Teacher decapitated in France, suspect shot dead by police. A history teacher who opened a discussion with students on caricatures of the Prophet Muhammad was decapitated on a French street and police shot the suspected killer dead.
At an early stage Saturday, a legal source told AFP news agency that four people, including a minor, have been arrested in connection to the attack, which took place in the Conflans Sainte-Honorine suburb northwest of Paris.
Those held were related to the assailant. President Emmanuel Macron called the murder an “Islamist terrorist attack.” The French anti-terrorism prosecutor opened an investigation into Friday’s incident.
A police official – speaking on the condition of anonymity to The Associated Press – said the suspect, armed with a knife and an airsoft firearm, was shot to death by police about 600 meters (656 yards) from where the male center teacher was killed.
The teacher had received threats after opening a discussion “for a debate” about the caricatures about 10 days ago, the police official said.
He had demonstrated pupils in his group cartoons of the Prophet Mohammad, which are considered by Muslims to be blasphemous, according to a police source.
The attack took place in the street in front of the center school where the victim worked. French anti-terror prosecutors said they were treating the assault as “a murder linked to a terrorist organization” and related to a “criminal association with terrorists”.
The parent of a student had filed a complaint against the teacher, another police official said, adding the suspected killer didn’t have a youngster at the school. The suspect’s identity was not made public.
Police on Twitter advised the public to evade the area. President Emmanuel Macron arrived at the scene on Friday night.
The mayor of Eragny, Thibault Humbert, praised “the speed with which police neutralized the person” on Twitter.
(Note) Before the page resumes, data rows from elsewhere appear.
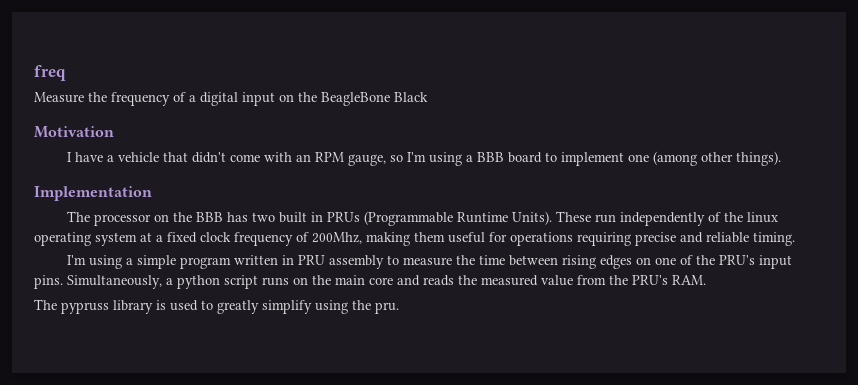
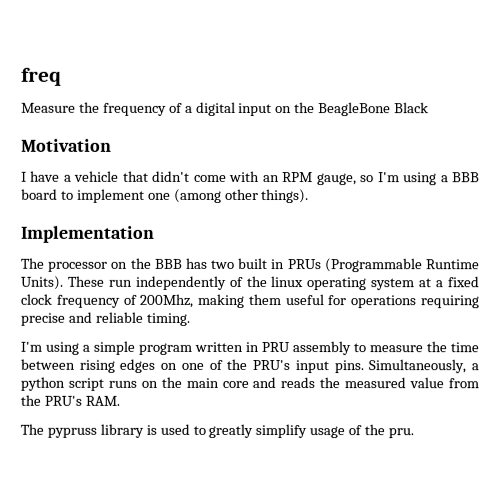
- The pypruss library is used to greatly simplify using the pru.
+ The pypruss library is used to greatly simplify usage of the pru.

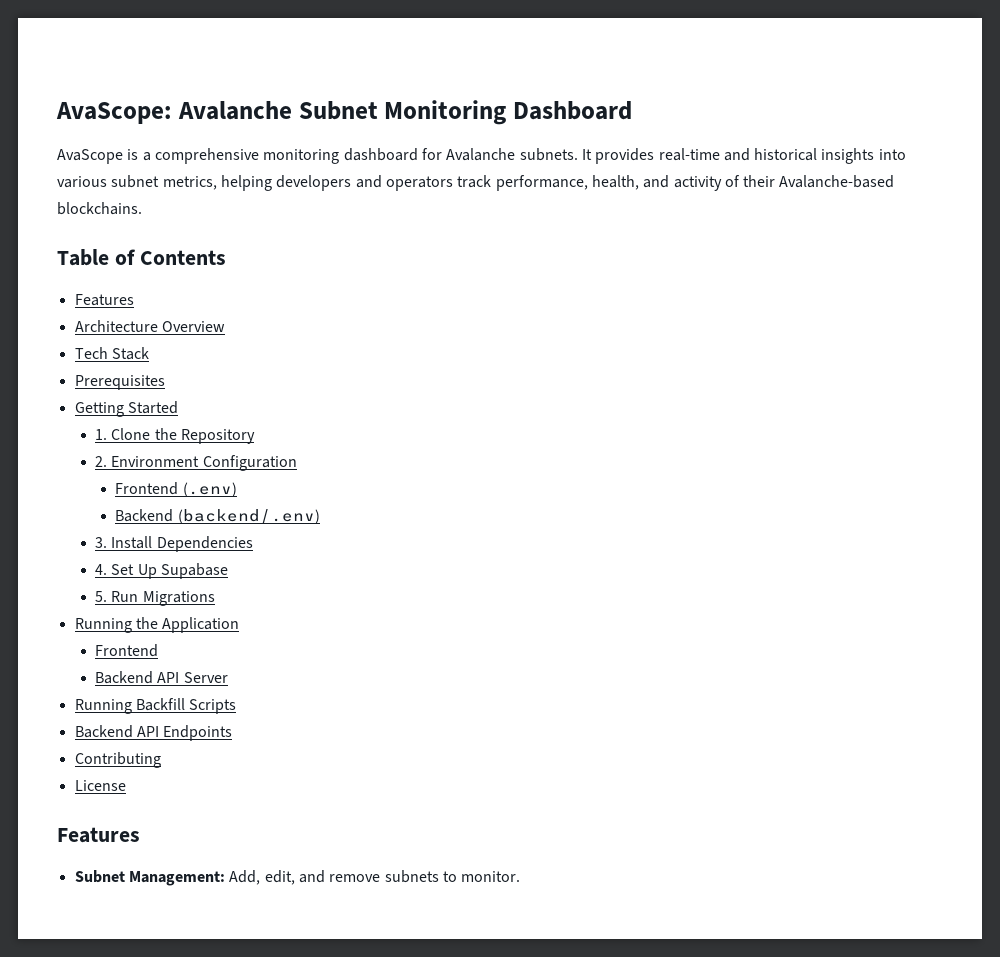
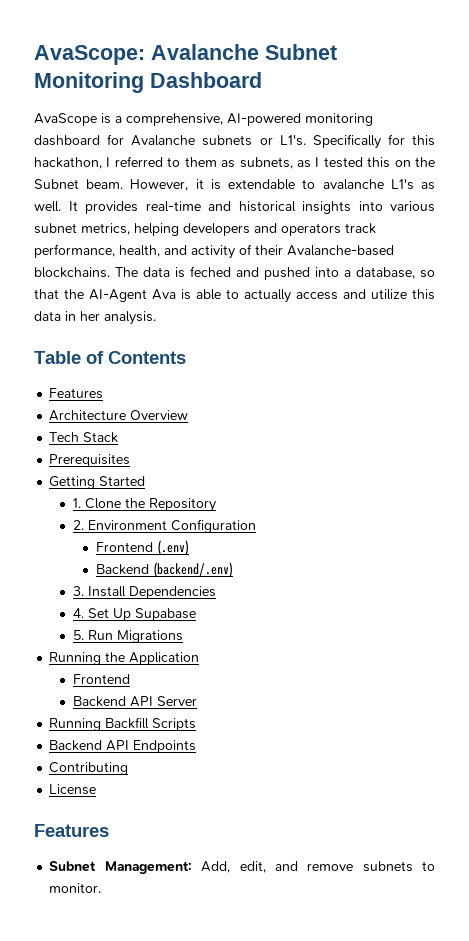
- AvaScope is a comprehensive monitoring dashboard for Avalanche subnets.
+ AvaScope is a comprehensive, AI-powered monitoring dashboard for Avalanche subnets or L1's. Specifically for this hackathon, I referred to them as subnets, as I tested this on the Subnet beam. However, it is extendable to avalanche L1's as well.
+ The data is feched and pushed into a database, so that the AI-Agent Ava is able to actually access and utilize this data in her analysis.

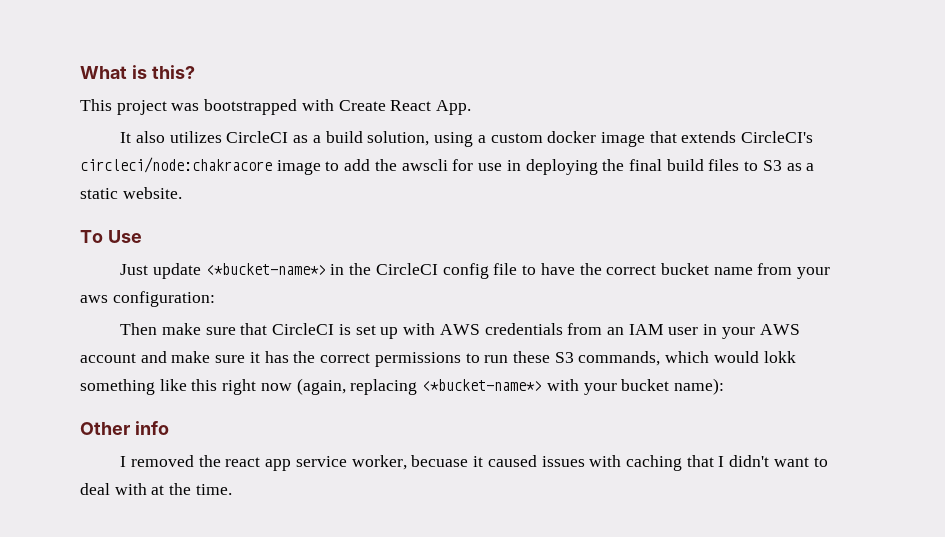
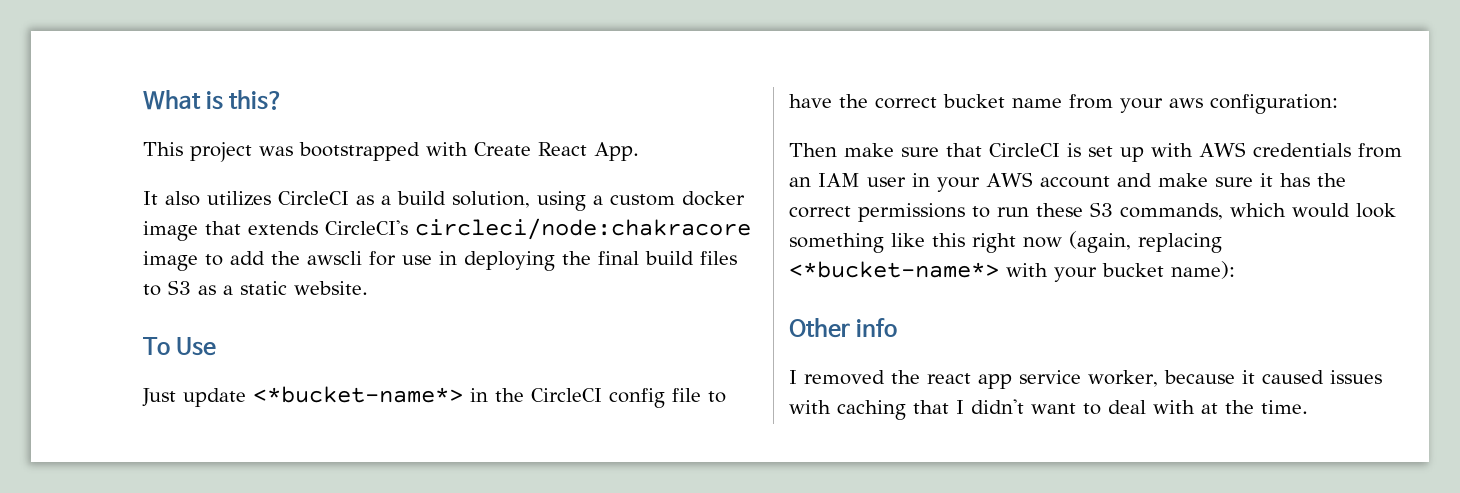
- Then make sure that CircleCI is set up with AWS credentials from an IAM user in your AWS account and make sure it has the correct permissions to run these S3 commands, which would lokk something like this right now (again, replacing <*bucket-name*> with your bucket name):
+ Then make sure that CircleCI is set up with AWS credentials from an IAM user in your AWS account and make sure it has the correct permissions to run these S3 commands, which would look something like this right now (again, replacing <*bucket-name*> with your bucket name):
- I removed the react app service worker, becuase it caused issues with caching that I didn't want to deal with at the time.
+ I removed the react app service worker, because it caused issues with caching that I didn't want to deal with at the time.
French Interior Minister Gerard Darmanin said he had set up a crisis center to deal with Friday’s attack.
France has over the past several years seen a progression of violent attacks. Bombings and shootings in November 2015 at the Bataclan theater and sites around Paris killed 130 people.
Late last month, a man who emigrated to France from Pakistan used a meat cleaver to attack and wound two people outside the former offices of satirical magazine Charlie Hebdo.
That was the spot where armed men gunned down employees of the magazine five years ago in retaliation for the magazine’s publication of cartoons of the Prophet Muhammad.
The issue of the cartoons was revived last month when Charlie Hebdo decided to re-publish them to coincide with the start of the trial of accomplices in the 2015 attack.
Al-Qaeda, the group that claimed responsibility for the 2015 attack, threatened to attack Charlie Hebdo again after it republished the cartoons.
The magazine said last month it published to assert its right to freedom of expression, and to show it would not be cowed into silence by violent attacks. That stance was backed by many prominent French politicians and public figures.